ENTRIES SHOWN Block Start

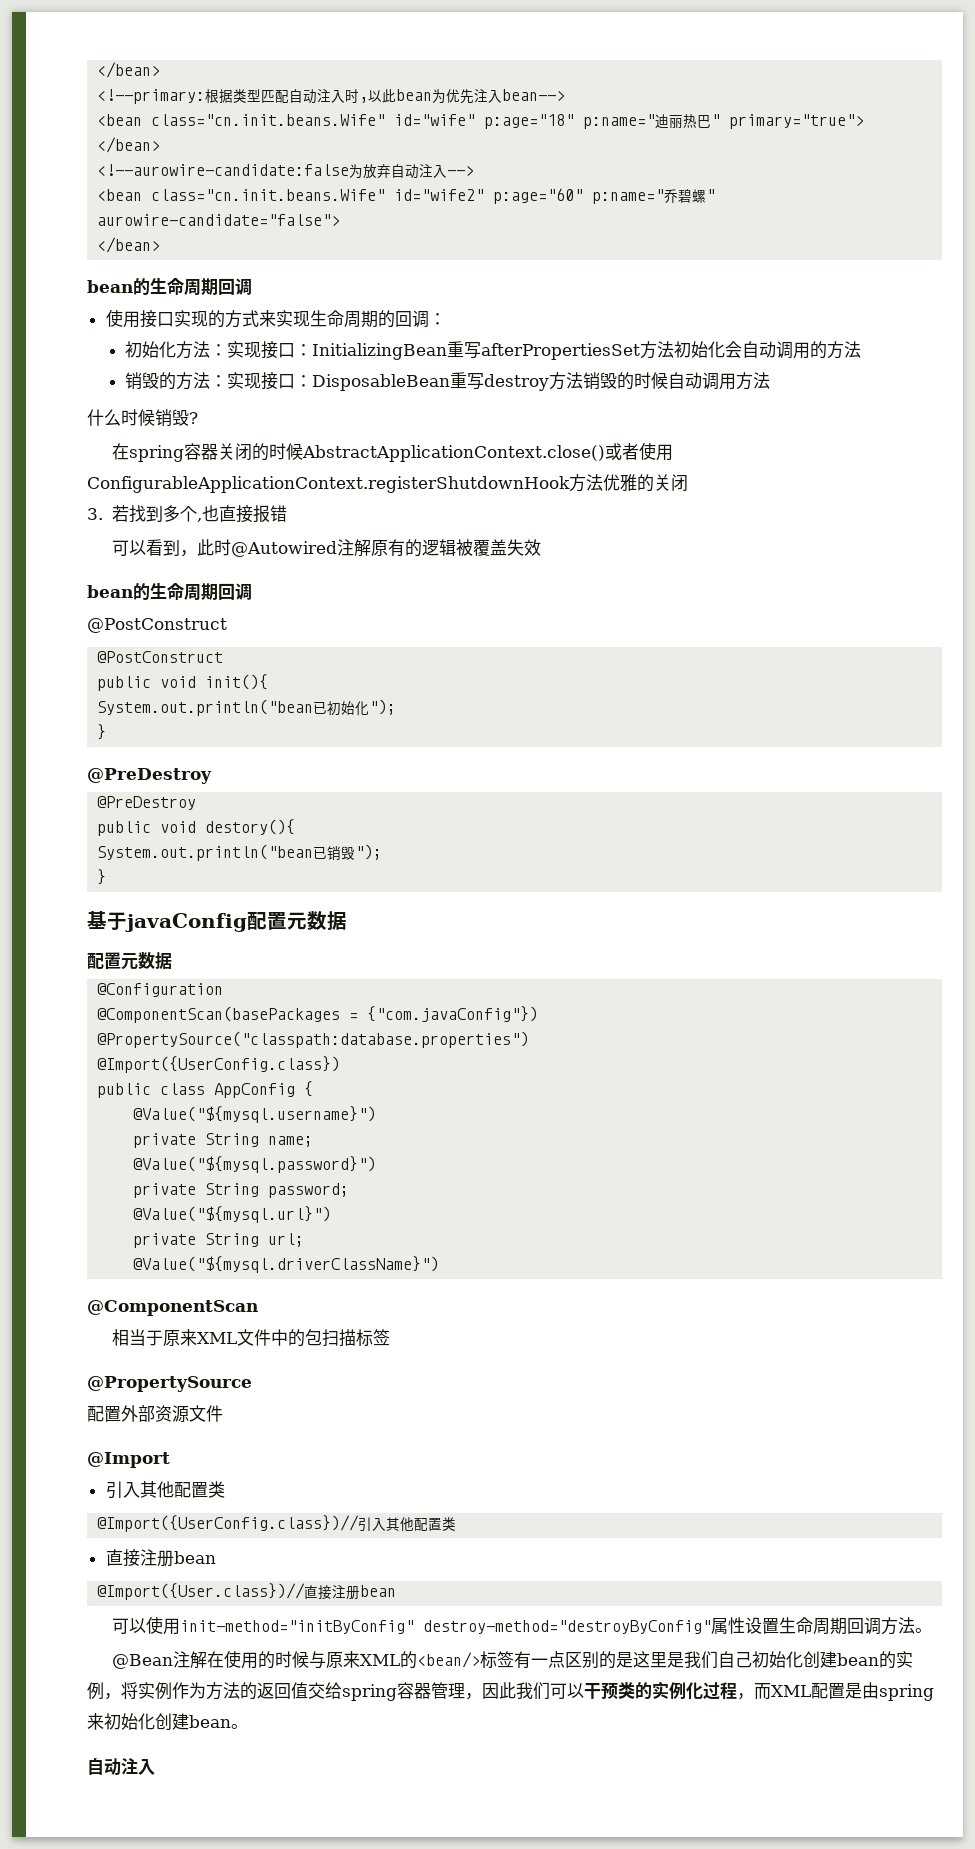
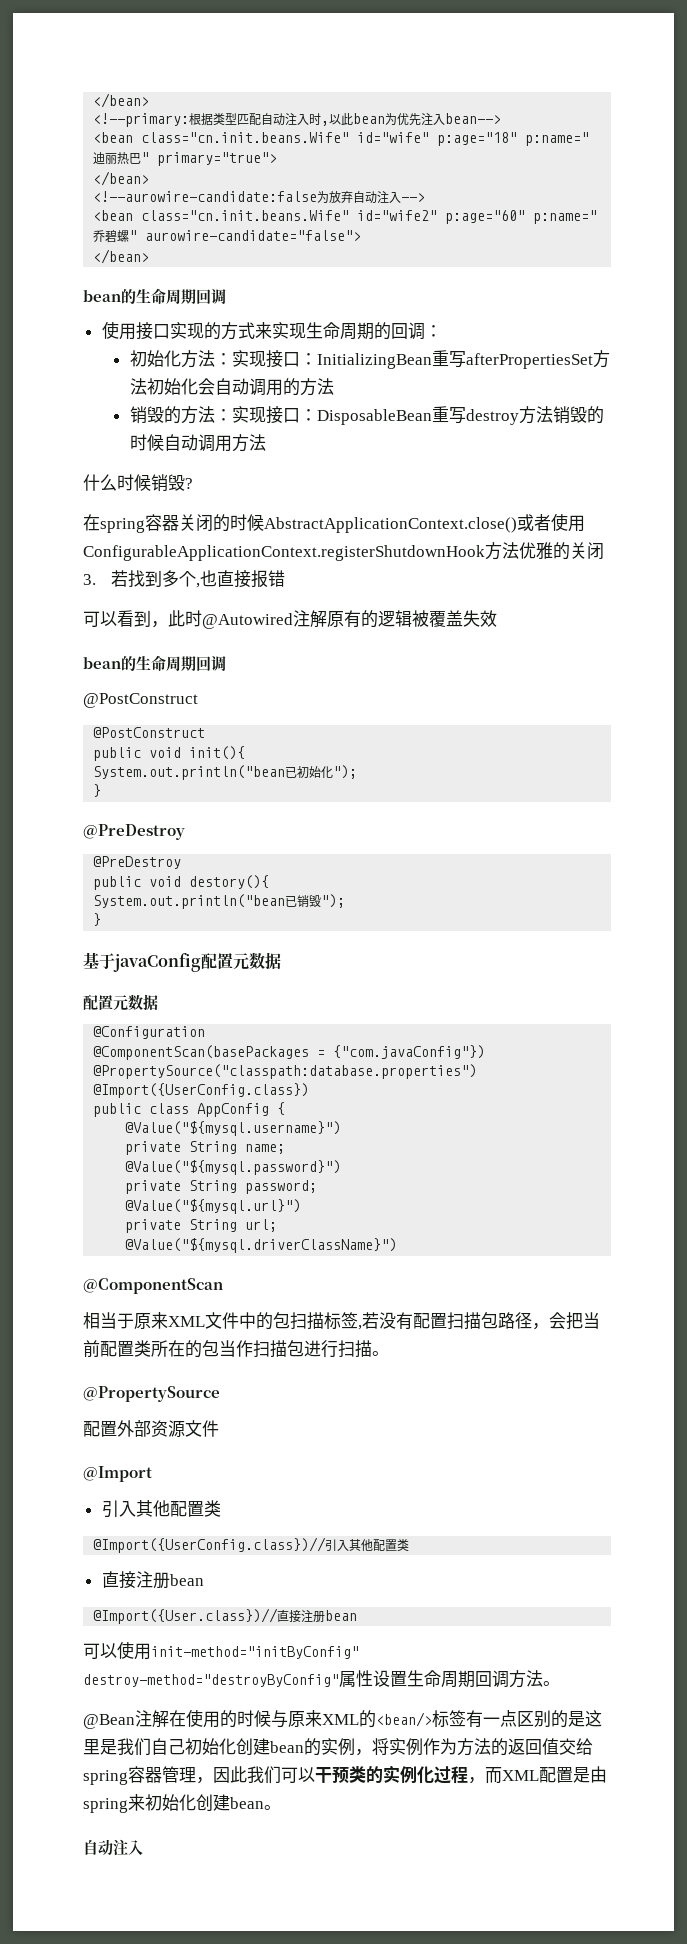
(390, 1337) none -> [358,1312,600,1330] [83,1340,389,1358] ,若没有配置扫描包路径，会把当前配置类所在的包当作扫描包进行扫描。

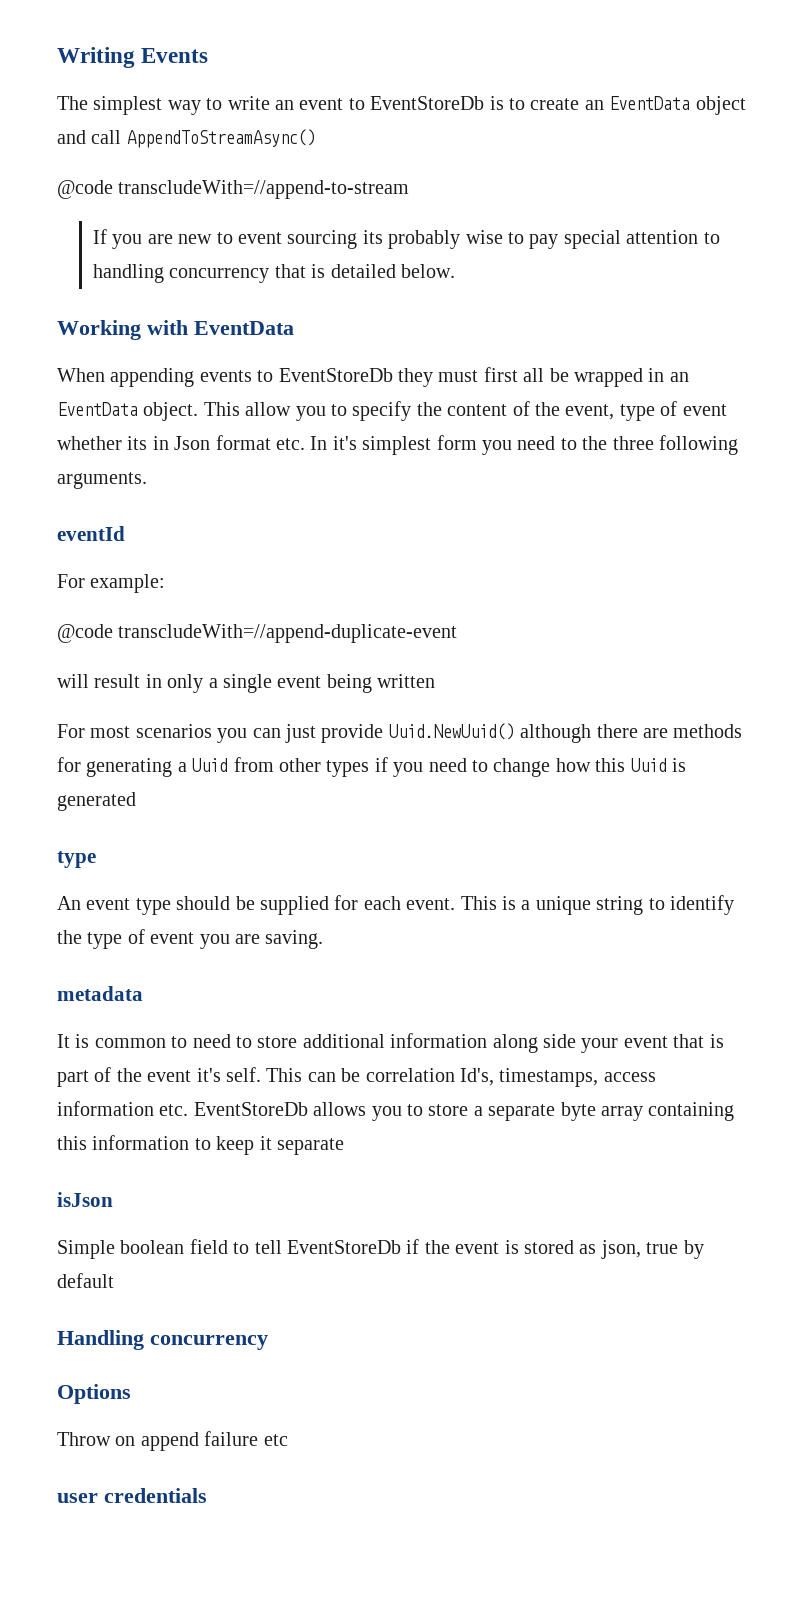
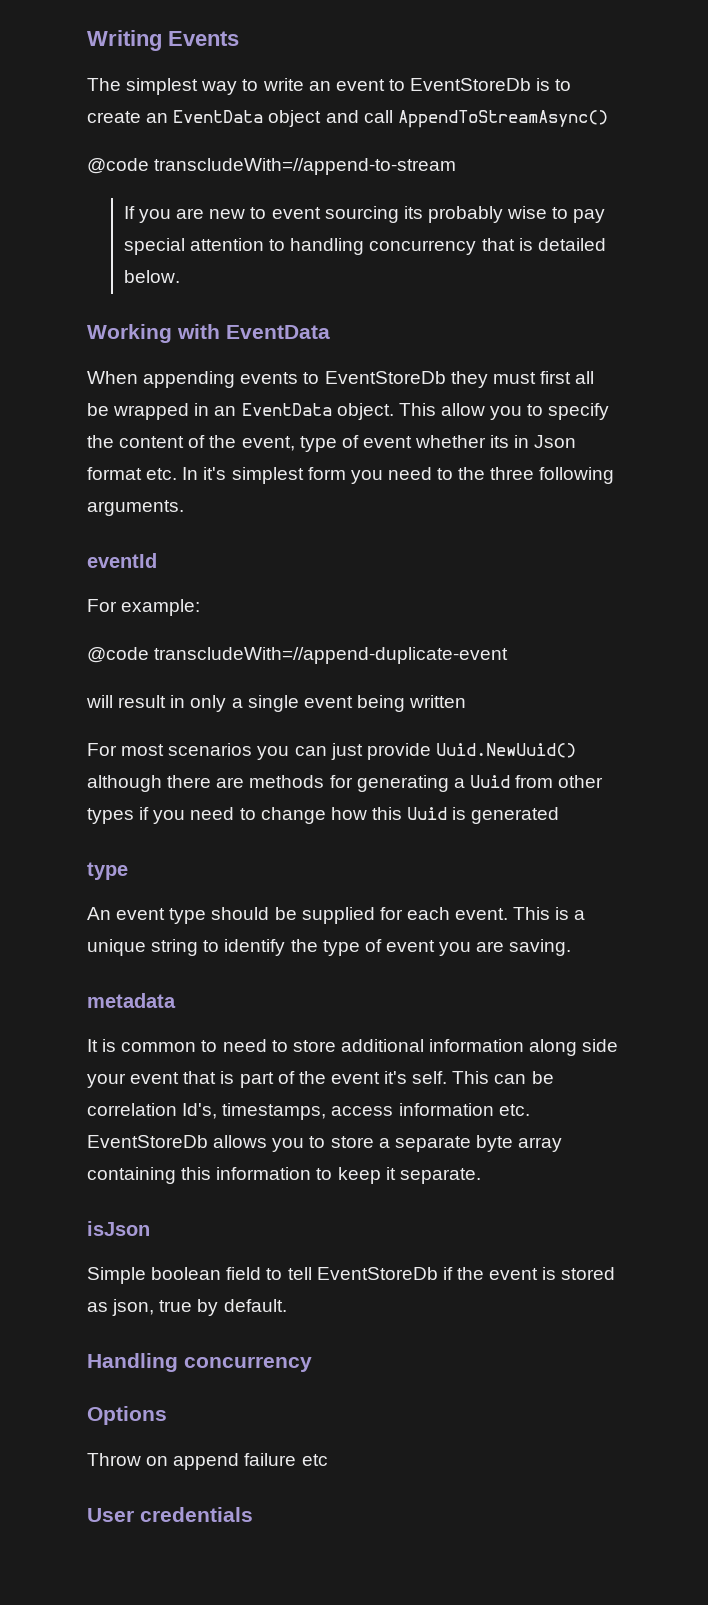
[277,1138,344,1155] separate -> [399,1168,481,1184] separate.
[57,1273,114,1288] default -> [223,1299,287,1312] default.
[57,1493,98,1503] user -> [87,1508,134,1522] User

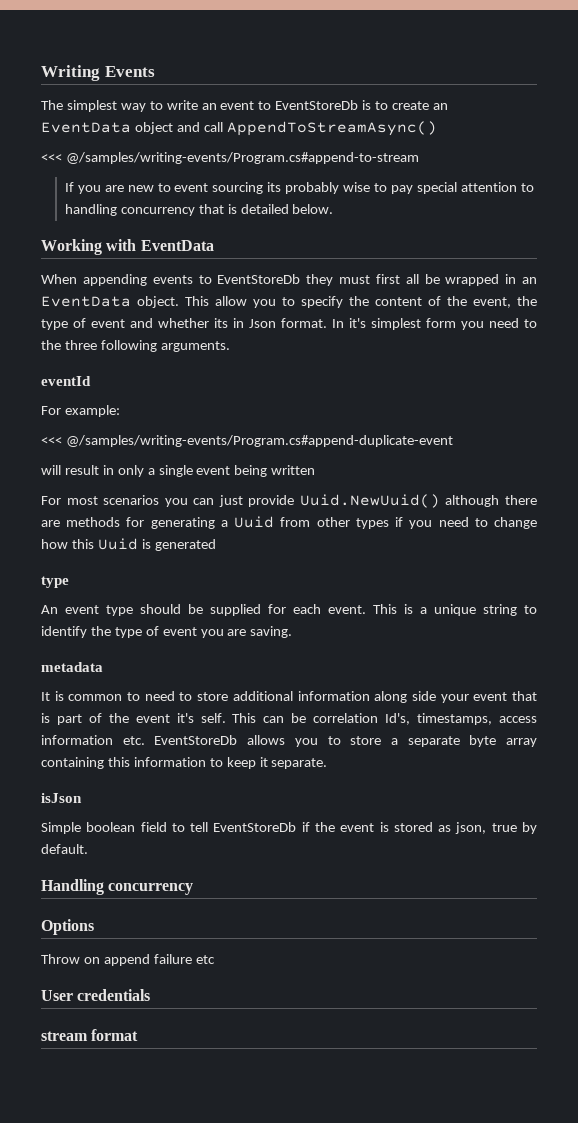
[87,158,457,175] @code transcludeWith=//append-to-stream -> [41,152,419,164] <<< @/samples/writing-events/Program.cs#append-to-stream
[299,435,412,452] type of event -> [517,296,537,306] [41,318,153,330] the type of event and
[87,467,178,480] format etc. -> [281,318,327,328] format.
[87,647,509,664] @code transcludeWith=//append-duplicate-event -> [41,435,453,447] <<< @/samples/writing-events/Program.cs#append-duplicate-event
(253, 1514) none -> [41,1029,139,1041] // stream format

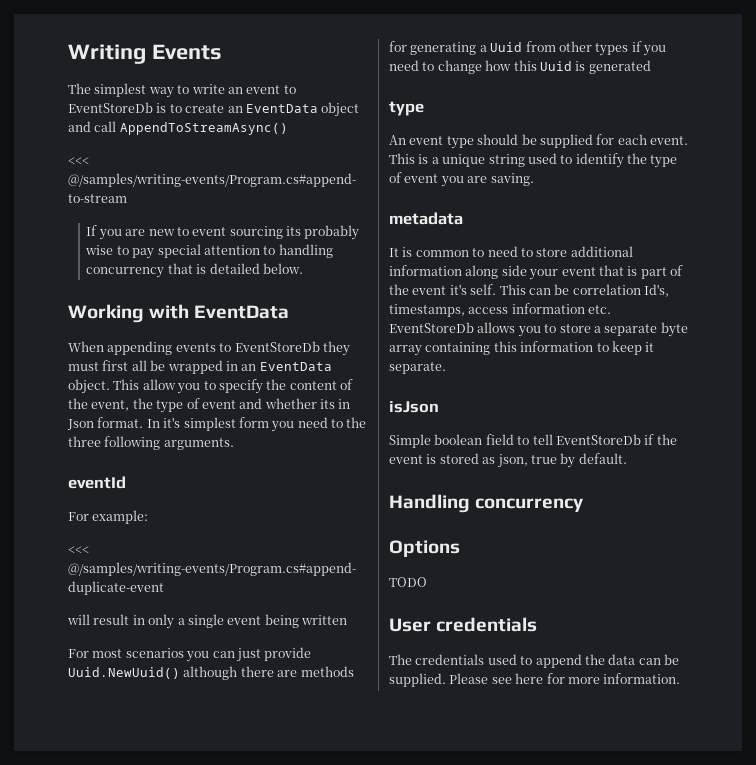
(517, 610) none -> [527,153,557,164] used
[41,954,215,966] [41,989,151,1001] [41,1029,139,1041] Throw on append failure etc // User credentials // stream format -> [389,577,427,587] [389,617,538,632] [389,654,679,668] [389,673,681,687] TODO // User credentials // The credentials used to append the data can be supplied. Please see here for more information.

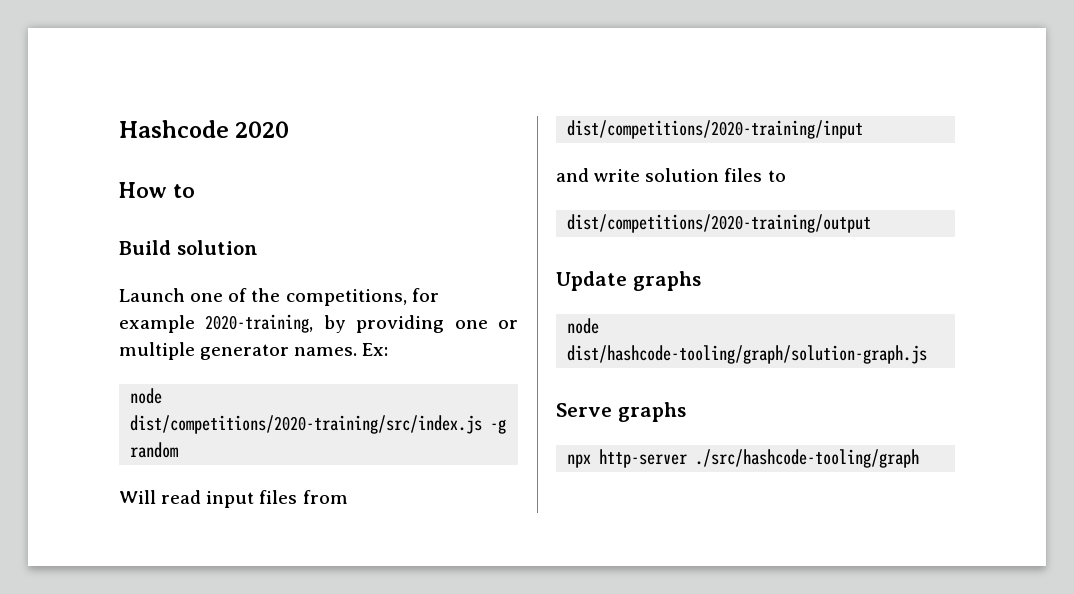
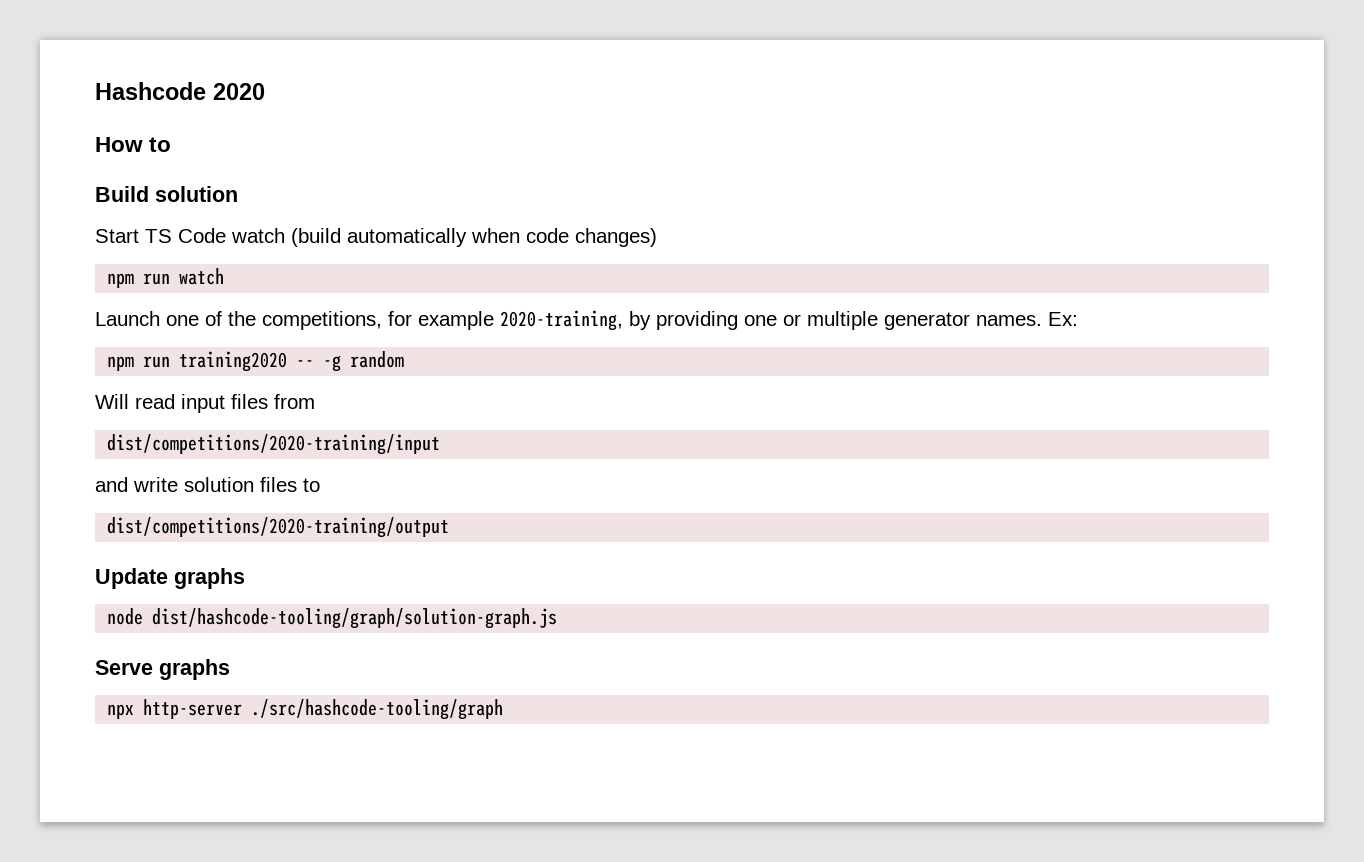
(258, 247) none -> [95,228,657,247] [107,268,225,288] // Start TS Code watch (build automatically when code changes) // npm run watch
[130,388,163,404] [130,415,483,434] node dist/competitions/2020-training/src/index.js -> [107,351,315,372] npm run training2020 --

ENTRIES SHOWN Block End

■ **THE TASK**
Pull every line holding "transcludeWith" out of the records.

■ **SOLUTION FOR THIS PROBLEM**
[87,158,457,175] @code transcludeWith=//append-to-stream -> [41,152,419,164] <<< @/samples/writing-events/Program.cs#append-to-stream
[87,647,509,664] @code transcludeWith=//append-duplicate-event -> [41,435,453,447] <<< @/samples/writing-events/Program.cs#append-duplicate-event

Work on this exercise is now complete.